No support for zero-hour contracts


Young people fighting back

Helen Pattison, Youth Fight for Jobs

With zero-hour contracts hitting the headlines again I got a phone call from Sky News asking if I would be interviewed as I used to work on a zero-hour contract.

A car picked me up to take me to the studio. The driver asked why I was going on the TV and we discussed how few opportunities young people have nowadays. He was shocked to hear about zero-hour contracts and thought they were a disgrace.

In the studio the make-up artist talked to me about the barrage of attacks on young people. She thought it was good that young people were standing up to low pay and poor working conditions. We spoke about the 15Now campaign in the US and the strikes by McDonalds workers there.

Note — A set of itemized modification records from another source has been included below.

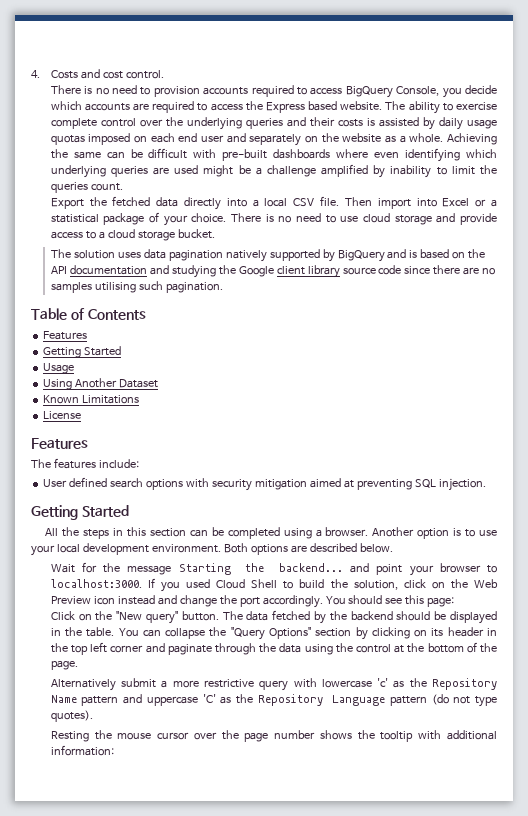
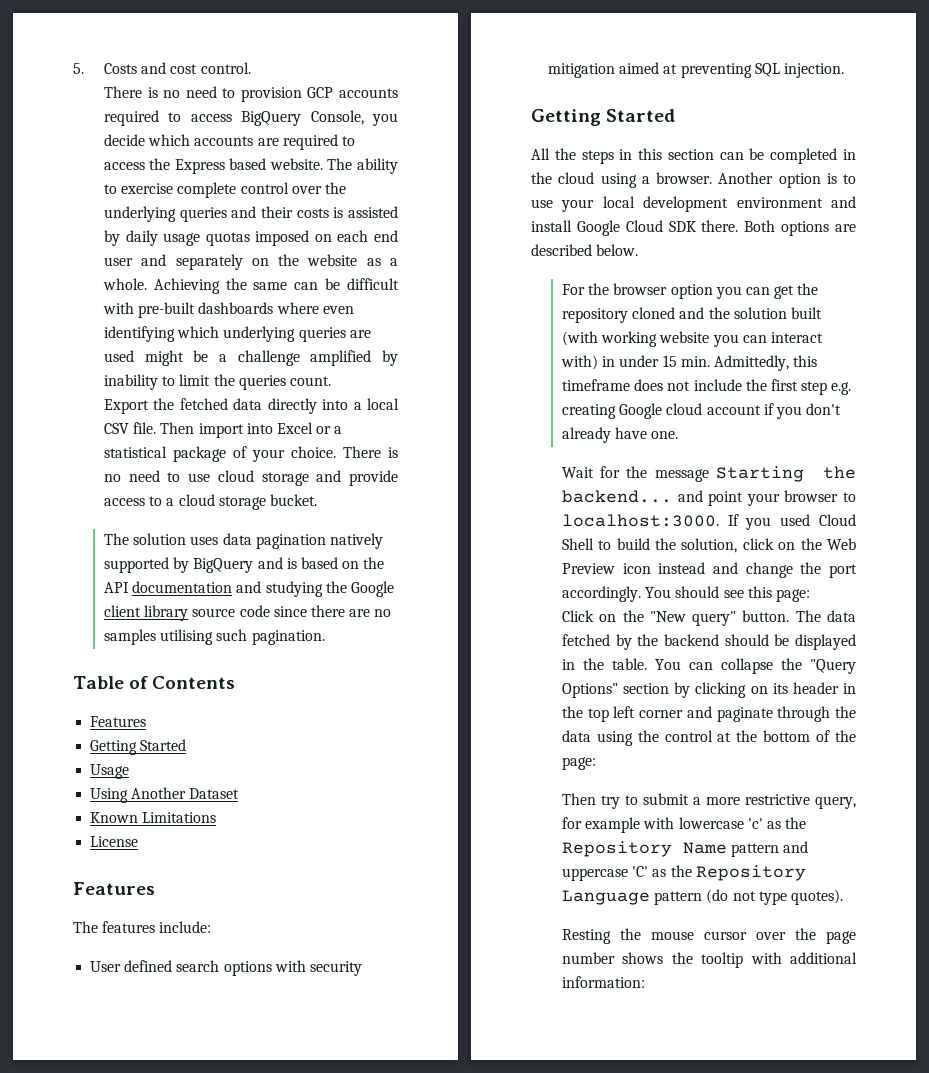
[31,70,40,78] 4. -> [73,63,84,74] 5.
(200, 91) none -> [307,87,334,98] GCP
(280, 533) none -> [843,149,856,160] [531,172,595,184] in the cloud
[151,544,221,553] environment. -> [736,196,856,208] [531,220,739,236] environment and install Google Cloud SDK there.
(393, 548) none -> [561,283,819,299] [561,307,822,323] [561,331,823,347] [560,355,818,371] [561,379,852,395] [561,403,842,419] [561,427,679,443] // For the browser option you can get the repository cloned and the solution built (with working website you can interact with) in under 15 min. Admittedly, this timeframe does not include the first step e.g. creating Google cloud account if you don't already have one.
[50,660,78,670] [50,679,116,691] page. // Alternatively -> [561,757,596,770] [561,793,638,809] page: // Then try to
[259,680,289,691] query -> [815,796,856,809] [561,817,641,833] query, for example

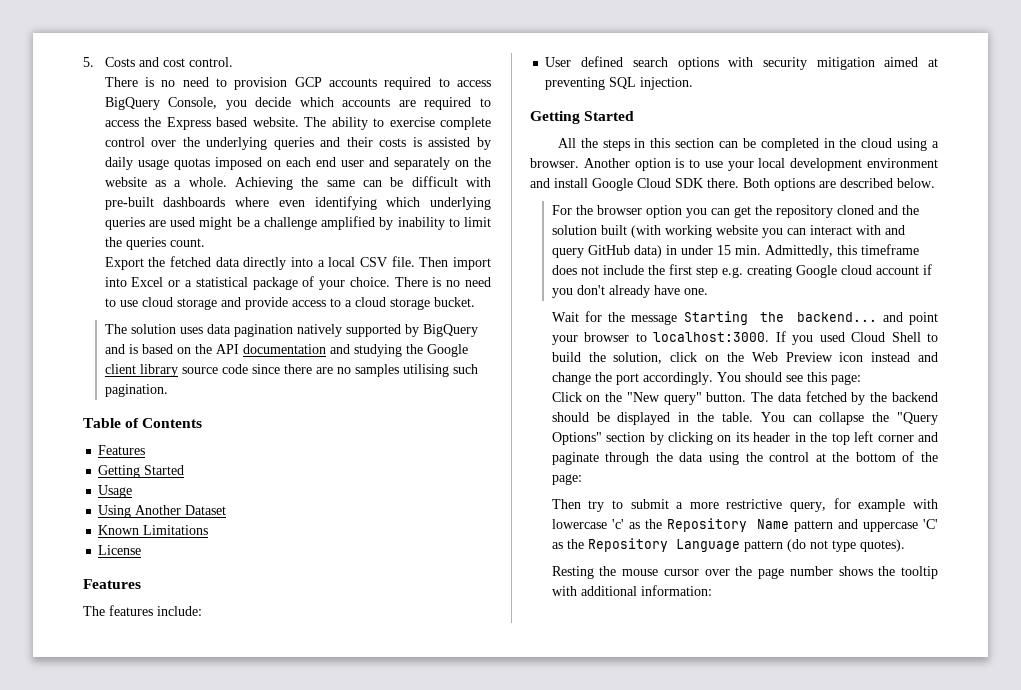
[560,355,598,370] with) -> [855,225,905,235] [551,245,662,258] with and query GitHub data)

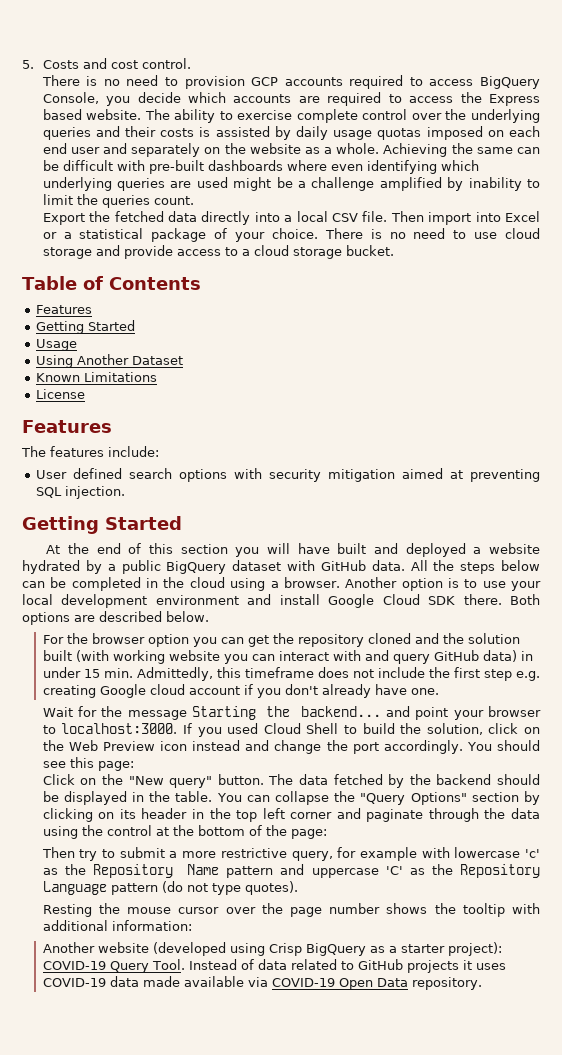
[104,324,478,337] [104,344,468,357] [104,364,478,377] [104,384,168,397] // The solution uses data pagination natively supported by BigQuery and is based on the API documentation and studying the Google client library source code since there are no samples utilising such pagination. -> (394, 250) none
[557,138,715,151] All the steps in this section -> [46,543,540,557] [22,560,540,574] At the end of this section you will have built and deployed a website hydrated by a public BigQuery dataset with GitHub data. All the steps below
(712, 590) none -> [42,942,502,956] [42,959,506,973] [42,976,482,990] // Another website (developed using Crisp BigQuery as a starter project): COVID-19 Query Tool. Instead of data related to GitHub projects it uses COVID-19 data made available via COVID-19 Open Data repository.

The taxi driver had waited for me outside and said he thought the interview was good. As he drove me back we discussed the importance of the right to strike and protecting jobs. He said that although his job was impacted by the RMT strike on London Underground he still supported it and we discussed how inaccessible the tube network is for disabled people.

Then the cost of renting a home in London came up. I have been pushed further and further away from central London to find lower rents. His children have struggled just the same.

The only person who didn’t seem to think zero-hour contracts were such a bad idea was the interviewer: “Aren’t you lucky to have any job at all in these hard times?” Living in uncertainty, unable to afford a decent home isn’t ‘lucky’, it’s proof of the failures of this capitalist system and successive governments of austerity.